United States of America, et al. v. SightLine Health LLC, et al., Civil Action No. 16-cv-3202 (N.D. Tex.)
- $11.5 million settlement.
- SightLine develops radiation oncology clinics across the US.
- The whistleblower alleged that SightLine recruited urologists and other physicians to invest in the development and construction of radiation therapy centers with the intent of allowing physician-investors to profit from referrals to SightLine’s clinics.
- The referring physicians allegedly invested in a series of leasing companies formed by SightLine, and through those companies, received distributions of profits generated from cancer patient referrals.
- The alleged conduct raised concerns that the investor-physicians’ financial investment assured a pipeline of referrals to the clinic–the investor physicians were referring patients for expensive radiation therapy more often than equivalent or better, cheaper therapies because of their financial interest in the treatment.

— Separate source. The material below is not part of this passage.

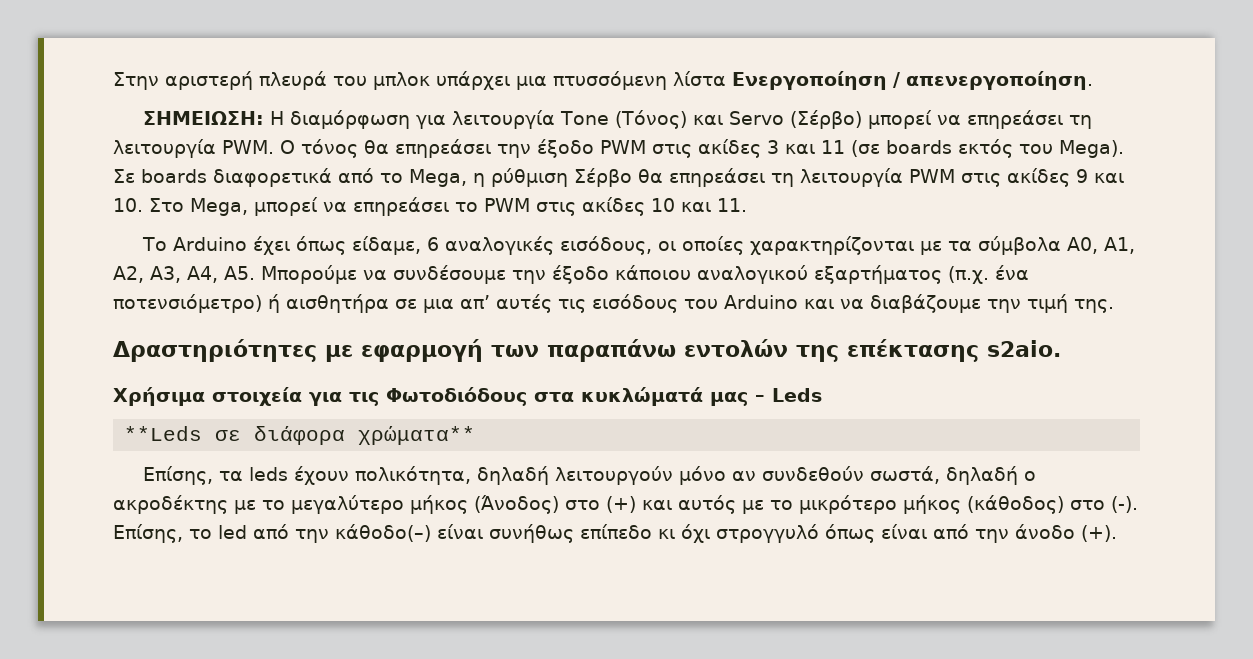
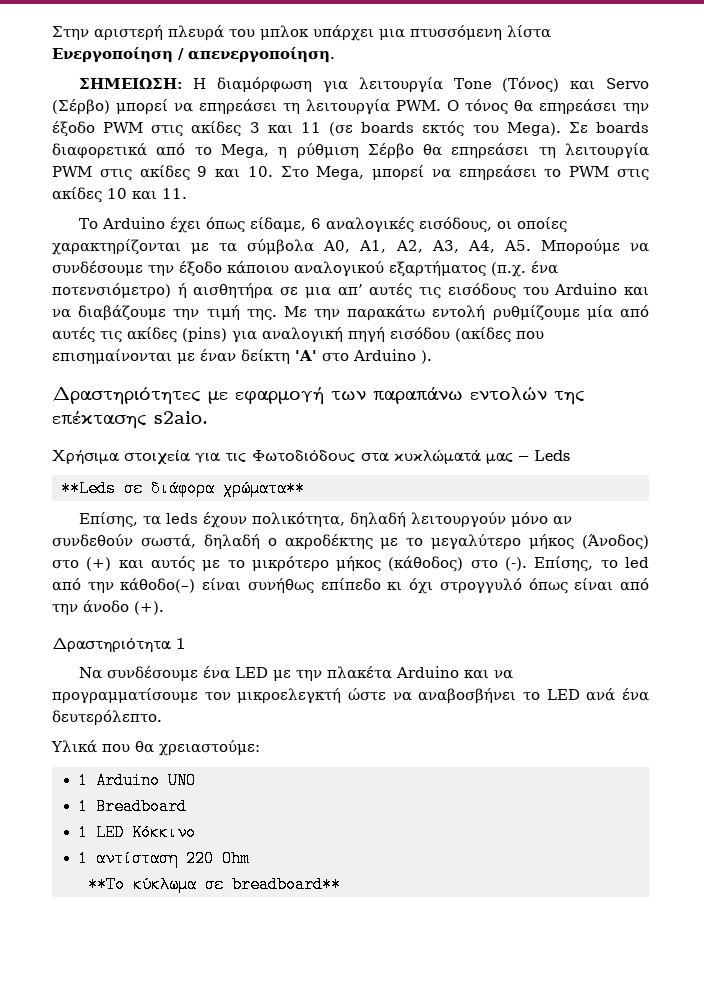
(1114, 306) none -> [283,305,649,321] [52,327,544,343] [52,349,432,364] Με την παρακάτω εντολή ρυθμίζουμε μία από αυτές τις ακίδες (pins) για αναλογική πηγή εισόδου (ακίδες που επισημαίνονται με έναν δείκτη 'A' στο Arduino ).
(1117, 533) none -> [52,638,185,653] [78,666,513,681] [52,688,649,704] [52,710,162,726] [51,740,260,756] [77,772,196,789] [77,798,187,815] [77,823,195,841] [77,849,250,868] [88,875,341,893] // Δραστηριότητα 1 // Να συνδέσουμε ένα LED με την πλακέτα Arduino και να προγραμματίσουμε τον μικροελεγκτή ώστε να αναβοσβήνει το LED ανά ένα δευτερόλεπτο. // Υλικά που θα χρειαστούμε: // 1 Arduino UNO // 1 Breadboard // 1 LED Κόκκινο // 1 αντίσταση 220 Ohm // **Το κύκλωμα σε breadboard**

United States of America ex. rel. et al. v. George Bone & Joint, LLC et al., Civil Action No. 13-cv-00067 (N.D. Ga.)
- $3.2 million settlement.
- Defendants included a group of five orthopaedic and anesthesia provider organizations.
- A whistleblower–a former practice administrator–alleged that Summit Orthopaedic Surgery Center entered into an improper arrangement with a physician to induce the physician to refer his patients to Summit.
- Pursuant to the alleged arrangement, the physician received a “site of service fee” for every patient he referred to Summit for an epidural steroid injection to compensate the physician for the reduced professional fee he would personally receive by performing the service at Summit, rather than his own office.
Impact on Financial Arrangements with Physicians
Given the success of these cases, DOJ will most assuredly continue to pursue AKS claims as a means of FCA enforcement in the healthcare realm. To minimize the risk of an AKS violation or a whistleblower claim, it is critical that healthcare providers consult with legal counsel before entering into any financial arrangements with physicians. Counsel can assist in ensuring that terms of arrangements adhere to statutory requirements and safe harbors, and that appropriate safeguards are in place for maintaining compliance with the AKS.